Eine Fluggesellschaft muss ihren Gästen nach einer mindestens zweistündigen Verspätung Informationen über die ihnen zustehenden Schadensersatzansprüche aushändigen. Tut sie das nicht, muss sie die Kosten ersetzen, die durch ein erstes Anwaltsschreiben entstehen. Das hat der Bundesgerichtshof mit Urteil vom 01.09.2020 entschieden.

Einen Tag weniger Ferien

Ein Urlauber flog mit seiner Familie nach Kuba. Wegen Verspätung der Flüge kamen sie erst einen Tag später als geplant an. Der Passagier, der von der Fluggesellschaft nicht über seine Rechte bei Verspätung aufgeklärt worden war, beauftragte einen Rechtsanwalt, um 2.400 Euro Schadensersatz zu verlangen. Dieser forderte die Gesellschaft zunächst vergeblich außergerichtlich zum Ausgleich der Kosten auf. Erst vor dem Amtsgericht Düsseldorf erkannte das Luftverkehrsunternehmen den Anspruch an - verweigerte aber den Ersatz der Anwaltskosten, die für das erste Schreiben entstanden waren. Sowohl das Amtsgericht als auch das Landgericht Düsseldorf wiesen die Klage auf Ersatz der Gebühren ab, daher wandte sich der Fluggast an den Bundesgerichtshof - mit Erfolg.

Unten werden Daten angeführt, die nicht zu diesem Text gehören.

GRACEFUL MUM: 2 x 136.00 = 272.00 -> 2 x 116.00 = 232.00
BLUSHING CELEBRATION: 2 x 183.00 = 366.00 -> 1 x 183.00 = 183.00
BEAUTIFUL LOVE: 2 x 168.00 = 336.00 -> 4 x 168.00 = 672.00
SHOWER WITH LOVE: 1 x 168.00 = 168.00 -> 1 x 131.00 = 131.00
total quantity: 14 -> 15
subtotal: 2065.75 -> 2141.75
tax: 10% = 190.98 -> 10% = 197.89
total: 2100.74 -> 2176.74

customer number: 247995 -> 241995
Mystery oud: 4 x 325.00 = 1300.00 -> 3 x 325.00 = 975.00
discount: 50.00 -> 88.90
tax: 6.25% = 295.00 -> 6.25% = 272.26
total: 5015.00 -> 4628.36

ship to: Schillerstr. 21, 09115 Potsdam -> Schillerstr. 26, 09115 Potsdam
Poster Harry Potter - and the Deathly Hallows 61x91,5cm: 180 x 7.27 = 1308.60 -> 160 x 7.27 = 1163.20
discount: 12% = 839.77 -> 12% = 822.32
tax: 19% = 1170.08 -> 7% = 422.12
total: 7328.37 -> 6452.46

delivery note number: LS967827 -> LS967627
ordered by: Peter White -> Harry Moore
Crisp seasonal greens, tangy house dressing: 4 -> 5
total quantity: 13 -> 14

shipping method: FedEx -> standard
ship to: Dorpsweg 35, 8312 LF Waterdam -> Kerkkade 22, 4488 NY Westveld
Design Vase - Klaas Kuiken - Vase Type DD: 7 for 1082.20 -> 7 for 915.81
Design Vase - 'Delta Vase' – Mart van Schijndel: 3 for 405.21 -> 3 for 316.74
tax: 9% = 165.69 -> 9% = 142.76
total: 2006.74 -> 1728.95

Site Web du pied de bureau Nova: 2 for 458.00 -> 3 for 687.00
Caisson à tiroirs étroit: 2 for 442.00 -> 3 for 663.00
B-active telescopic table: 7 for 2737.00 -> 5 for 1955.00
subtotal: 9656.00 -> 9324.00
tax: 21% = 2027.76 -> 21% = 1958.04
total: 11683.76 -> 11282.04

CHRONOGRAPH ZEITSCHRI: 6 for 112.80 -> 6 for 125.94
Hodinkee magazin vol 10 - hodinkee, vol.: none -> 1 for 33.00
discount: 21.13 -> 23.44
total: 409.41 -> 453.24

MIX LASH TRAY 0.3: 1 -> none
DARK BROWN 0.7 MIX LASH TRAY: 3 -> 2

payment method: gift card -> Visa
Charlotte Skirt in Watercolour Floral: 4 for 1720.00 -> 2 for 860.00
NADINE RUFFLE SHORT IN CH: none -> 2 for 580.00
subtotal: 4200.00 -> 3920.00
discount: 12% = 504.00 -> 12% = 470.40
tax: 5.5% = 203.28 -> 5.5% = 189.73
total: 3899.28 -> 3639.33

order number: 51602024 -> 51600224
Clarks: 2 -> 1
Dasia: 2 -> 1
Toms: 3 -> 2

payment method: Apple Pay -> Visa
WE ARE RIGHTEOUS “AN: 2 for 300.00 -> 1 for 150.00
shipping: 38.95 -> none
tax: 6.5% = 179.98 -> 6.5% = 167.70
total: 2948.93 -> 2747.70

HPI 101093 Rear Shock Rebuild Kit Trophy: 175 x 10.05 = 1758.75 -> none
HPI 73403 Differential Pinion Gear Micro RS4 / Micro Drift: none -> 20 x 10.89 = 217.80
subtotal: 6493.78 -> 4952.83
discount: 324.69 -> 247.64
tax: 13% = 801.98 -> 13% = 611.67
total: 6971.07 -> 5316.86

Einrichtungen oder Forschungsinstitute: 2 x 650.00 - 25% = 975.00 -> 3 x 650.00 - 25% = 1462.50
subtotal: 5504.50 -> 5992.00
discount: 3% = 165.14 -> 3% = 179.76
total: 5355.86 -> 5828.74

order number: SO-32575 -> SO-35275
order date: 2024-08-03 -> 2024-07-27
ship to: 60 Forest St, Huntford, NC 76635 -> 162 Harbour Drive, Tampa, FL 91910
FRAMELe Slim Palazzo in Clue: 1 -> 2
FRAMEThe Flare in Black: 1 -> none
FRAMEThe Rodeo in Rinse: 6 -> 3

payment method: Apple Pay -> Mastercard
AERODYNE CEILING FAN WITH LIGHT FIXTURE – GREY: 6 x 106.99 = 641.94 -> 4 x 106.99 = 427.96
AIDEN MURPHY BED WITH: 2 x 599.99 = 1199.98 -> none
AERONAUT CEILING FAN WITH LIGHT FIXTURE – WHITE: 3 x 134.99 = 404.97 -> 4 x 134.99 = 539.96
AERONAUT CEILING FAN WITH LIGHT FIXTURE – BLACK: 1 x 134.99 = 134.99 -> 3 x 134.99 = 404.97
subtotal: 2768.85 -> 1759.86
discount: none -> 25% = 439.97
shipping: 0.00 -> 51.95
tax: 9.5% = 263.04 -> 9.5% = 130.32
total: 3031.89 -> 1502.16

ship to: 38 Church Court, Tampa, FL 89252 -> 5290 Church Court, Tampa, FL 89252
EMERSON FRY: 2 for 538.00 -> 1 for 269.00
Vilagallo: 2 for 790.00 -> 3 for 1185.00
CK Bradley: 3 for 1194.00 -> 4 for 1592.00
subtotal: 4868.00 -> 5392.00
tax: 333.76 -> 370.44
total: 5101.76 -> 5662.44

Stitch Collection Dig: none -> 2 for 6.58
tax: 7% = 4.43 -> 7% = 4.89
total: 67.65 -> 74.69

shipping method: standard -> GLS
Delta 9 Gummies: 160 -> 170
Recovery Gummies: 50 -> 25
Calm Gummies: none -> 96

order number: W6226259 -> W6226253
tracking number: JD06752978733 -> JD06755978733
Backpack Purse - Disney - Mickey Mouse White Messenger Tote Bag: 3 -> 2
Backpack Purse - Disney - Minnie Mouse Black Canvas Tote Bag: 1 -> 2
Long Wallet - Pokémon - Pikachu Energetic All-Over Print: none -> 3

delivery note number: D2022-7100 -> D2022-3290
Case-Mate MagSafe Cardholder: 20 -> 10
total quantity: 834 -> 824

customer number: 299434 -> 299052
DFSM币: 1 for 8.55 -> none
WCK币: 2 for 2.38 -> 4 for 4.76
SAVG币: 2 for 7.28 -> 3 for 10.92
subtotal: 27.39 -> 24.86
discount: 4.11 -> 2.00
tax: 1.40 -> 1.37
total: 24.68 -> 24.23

Informationspflicht der Fluggesellschaft

Beförderungsunternehmen müssen ihren Gästen bei einer Verspätung von mindestens zwei Stunden schriftliche Informationen über deren Ausgleichsrechte aushändigen (Art. 14 Abs. 2 FluggastrechteVO). Nach Ansicht des X. Zivilsenats muss der Reisende diese Informationen auch nicht erst anfordern, sondern muss die ausführlichen Hinweise über die Voraussetzungen und Höhe der ihm grundsätzlich zustehenden Ausgleichsansprüche auf Initiative des Unternehmens erhalten. Die Hinweise haben dem Bundesgerichtshof zufolge den Zweck, den betroffenen Gast in die Lage zu versetzen, seine Ansprüche zu beurteilen und einzufordern - und das eigenständig und ohne anwaltliche Hilfe.

Folgen der Pflichtverletzung

Sei das Luftverkehrsunternehmen dieser Verpflichtung nicht oder nicht vollständig nachgekommen, sei die Inanspruchnahme anwaltlicher Hilfe erforderlich, erklärte der BGH. In diesem Fall seien die Kosten in angemessener Höhe zu ersetzen. Eine Ausnahme davon gelte nur, wenn der Gast seine Rechte auch ohne die Hinweise kenne.

BGH, Urteil vom 01.09.2020 - X ZR 97/19

Redaktion beck-aktuell, 12. Oktober 2020.